One practical approach to infer 3D scene structure from a single image is to retrieve a closely matching 3D model from a database and align it with the object in the image. Existing methods rely on supervised training with images and pose annotations, which limits them to a narrow set of object categories. To address this, we propose a weakly supervised 9-DoF alignment method for inexact 3D models that requires no pose annotations and generalizes to unseen categories. Our approach derives a novel feature space based on foundation features that ensure multi-view consistency and overcome symmetry ambiguities inherent in foundation features using a self-supervised triplet loss. Additionally, we introduce a texture-invariant pose refinement technique that performs dense alignment in normalized object coordinates, estimated through the enhanced feature space. We conduct extensive evaluations on the real-world ScanNet25k dataset, where our method outperforms SOTA weakly supervised baselines by +4.3% mean alignment accuracy and is the only weakly supervised approach to surpass the supervised ROCA by +2.7%. To assess generalization, we introduce SUN2CAD, a real-world test set with 20 novel object categories, where our method achieves SOTA results without prior training on them.

In coarse alignment, object pixels and 3D model parts are encoded into a shared feature space, where correspondences are found via nearest neighbors and used to estimate pose with least squares. The key challenge is designing an effective feature space and encoder. Our solution trains a small feature adapter network that converts foundation features, computed from an image or a 3D model rendering, into custom features. This network enforces multi-view consistency, ensuring features for the same part remain similar across views, while distinguishing features for symmetrical parts that are not well separated in the foundation feature space. Leveraging direct access to CAD models, we formulate these objectives into a self-supervised triplet loss. This new feature space improves geometric awareness while allowing useful semantics in the foundation features to be retained.
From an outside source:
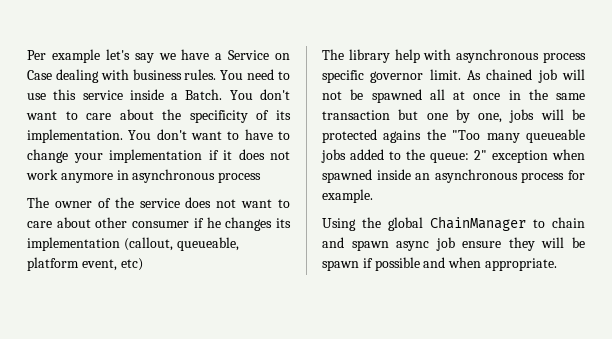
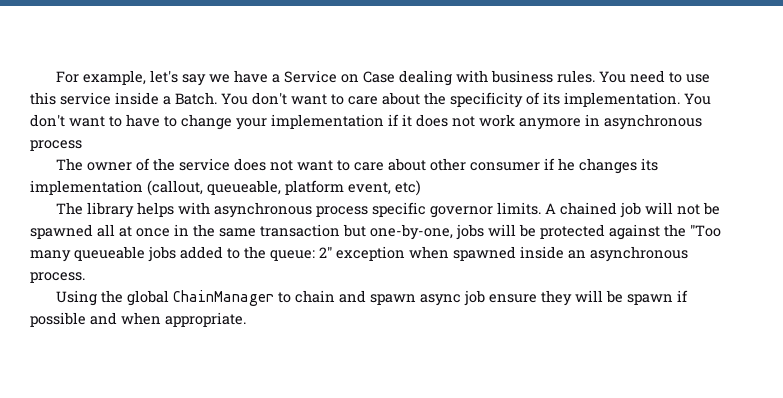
- Per example let's say we have a Service on Case dealing with business rules.
+ For example, let's say we have a Service on Case dealing with business rules.
- The library help with asynchronous process specific governor limit. As chained job will not be spawned all at once in the same transaction but one by one, jobs will be protected agains the "Too many queueable jobs added to the queue: 2" exception when spawned inside an asynchronous process for example.
+ The library helps with asynchronous process specific governor limits. A chained job will not be spawned all at once in the same transaction but one-by-one, jobs will be protected against the "Too many queueable jobs added to the queue: 2" exception when spawned inside an asynchronous process.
In fine alignment, we use dense image-based alignment to optimize the 3D pose by matching the 3D model's rendering to the input image. However, instead of comparing in RGB space, which is impractical due to mismatched texture, we convert both the input and the rendering into NOC maps for comparison. These maps assign pixels from the same object part to a shared normalized 3D coordinate, allowing direct matching. To predict NOC maps, we leverage our feature space and perform nearest neighbor matching, as in coarse alignment. Since nearest neighbor matching is invariant to global scaling and shifting in the feature space, our NOC maps can offer improved robustness to domain gaps and have been found to generalize better to real-world images, even outperforming direct NOC regressors trained on the same synthetic renderings.